Max Büsser and his team at best fake MB&F watch collaborated with renowned French watch designer Alain Silberstein in 2009 on the HM2.2 “Black Box,” the first in its series of “Performance Art” timepieces. Today, the brand announces the latest in the series — and one imbued even more deeply with Silberstein’s distinctive design DNA — the MB&F LM1 Silberstein.The color choices for each indicator, as per Silberstein’s design ethic, are based in visual practicality: the hour hand, generally the first bit of information one looks at when reading the time, has a brighter color (red) and a larger surface area (triangle) than the minute hand (a thin blue rectangle). Similarly colorful, three-dimensional versions of the shapes — a blue cone, red cube, and yellow sphere — are employed to make up the 3D, vertically moving power-reserve indicator at 6 o’clock, a watch-world first, according to MB&F.
For this newest Performance Art piece — which was revealed to me at a top-secret preview during Baselworld 2016 — Silberstein used as his canvas the popular fake mb&f legacy machine perpetual watch No. 1, perhaps the most horologically traditional in the brand’s largely unconventional portfolio, and embellished it with the elements for which his own watches are known, namely the prominent usage of three bright primary colors — red, yellow, and blue — and three geometrical shapes — triangle, rectangle, and circle — all of which are put to use in the hands and dial markers.
The convex crystal, in the design parlance of Silberstein (below), offers “protection” for the watch, while the concave dial elements “catch” time, attracting it inward from the universe. Silberstein’s design philosophy of “eternal time,” and welcoming it into the best mb&f Silberstein copy watch, also informed another standout feature of this new Legacy Machine, the concave subdials — contrasting with the convex sapphire crystal and clear, convex balance bridge over the dial — which display the time in two independent time zones.The hands also have a concave curve to them, the better to seamlessly complement the curvature of the dial.

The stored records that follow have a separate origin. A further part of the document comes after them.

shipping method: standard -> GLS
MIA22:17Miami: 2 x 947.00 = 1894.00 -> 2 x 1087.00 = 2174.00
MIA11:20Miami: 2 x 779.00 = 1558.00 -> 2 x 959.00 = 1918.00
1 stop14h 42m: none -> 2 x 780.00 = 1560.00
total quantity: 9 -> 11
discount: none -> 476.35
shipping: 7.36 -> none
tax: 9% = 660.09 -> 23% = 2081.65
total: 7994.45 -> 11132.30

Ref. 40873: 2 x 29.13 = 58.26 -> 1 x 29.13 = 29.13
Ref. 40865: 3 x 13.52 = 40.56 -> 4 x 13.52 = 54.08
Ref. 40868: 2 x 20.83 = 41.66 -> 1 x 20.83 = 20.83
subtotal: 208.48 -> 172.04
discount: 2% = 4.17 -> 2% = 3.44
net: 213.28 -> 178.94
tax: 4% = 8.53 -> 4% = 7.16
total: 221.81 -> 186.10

The movement in the LM1 — developed specially for MB&F based on Busser’s sketches by the experts at Chronode, led by Jean-Francois Mojon, and another rock-star independent watchmaker, Kari Voutilainen — features not only the innovative dial-side regulator, which is designed to appear as if floating above the dial, but a slowly oscillating balance wheel (18,000 vph frequency, as compared to the faster, more common 28,800 of may modern movements) inspired by those used in antique pocketwatches. Its architecture allows the watch’s user to independently set two time zones independently of each other — via the two crowns on either side of the case — as opposed to the vast majority of second-time-zone watches, which allow only the hour to be adjusted in the second zone. The six-sided crowns also emphasize the merging of Silberstein and MB&F design codes, enhanced with the former’s bright colors and the latter’s battleaxe logo.

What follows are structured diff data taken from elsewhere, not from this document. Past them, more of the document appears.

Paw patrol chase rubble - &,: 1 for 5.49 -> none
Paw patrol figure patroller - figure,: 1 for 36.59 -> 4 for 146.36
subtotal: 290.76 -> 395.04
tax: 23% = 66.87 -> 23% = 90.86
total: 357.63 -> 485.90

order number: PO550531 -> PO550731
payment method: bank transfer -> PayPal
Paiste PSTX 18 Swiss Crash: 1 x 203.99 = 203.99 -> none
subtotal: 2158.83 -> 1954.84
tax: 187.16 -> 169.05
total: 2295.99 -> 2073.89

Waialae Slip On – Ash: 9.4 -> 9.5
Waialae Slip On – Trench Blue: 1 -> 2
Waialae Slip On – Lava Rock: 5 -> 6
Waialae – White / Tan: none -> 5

The Frenchman also broke with the original LM1 design with his proposal of a transparent sapphire crystal bridge, replacing the dual arcing bridges that he felt drew too much visual attention from the dial’s main highlights: the timekeeping subdials and the big, dial-side balance. Developed to incredibly tight tolerances in order to support the weight of the balance wheel, the bridge is designed to be essentially invisible.
MB&F strove for historical fidelity to those pocketwatch movements of old in the LM1 caliber’s finishing, which was overseen by Voutilainen. Frosted, elegantly curved bridges; wide spaces between the bridges and case; oversized ruby jewels in polished, countersunk gold chatons; and other 19th-century-style flourishes abound and are on full display through the sapphire caseback. The manual-winding movement, made up of 279 components, including 23 jewels, stores 45 hours of power reserve in its single mainspring barrel.
The rose-gold version is offered on a black hand-stitched calfksin strap with black topstitched seams, while both titanium watches come on the same strap with red topstitched seams. Prices for the LM1 Silberstein are $83,000 for both titanium models and $92,000 for the rose-gold; each is limited to just 12 pieces worldwide.The case — available in grade 5 titanium (above), grade 5 titanium with black PVD (first three watch photos) treatment, and 18k rose gold (below) — measures 42.5 mm wide by 17 mm thick, is water-resistant to 30 meters, and is comprised of 41 separate pieces. Each case features, engraved on the caseband between the lugs, a quote from French novelist Gustave Flaubert: “Le vrai bonheur est d’avoir sa passion pour metier,” which translates, roughly, as, “Making a profession of your passion is true happiness.”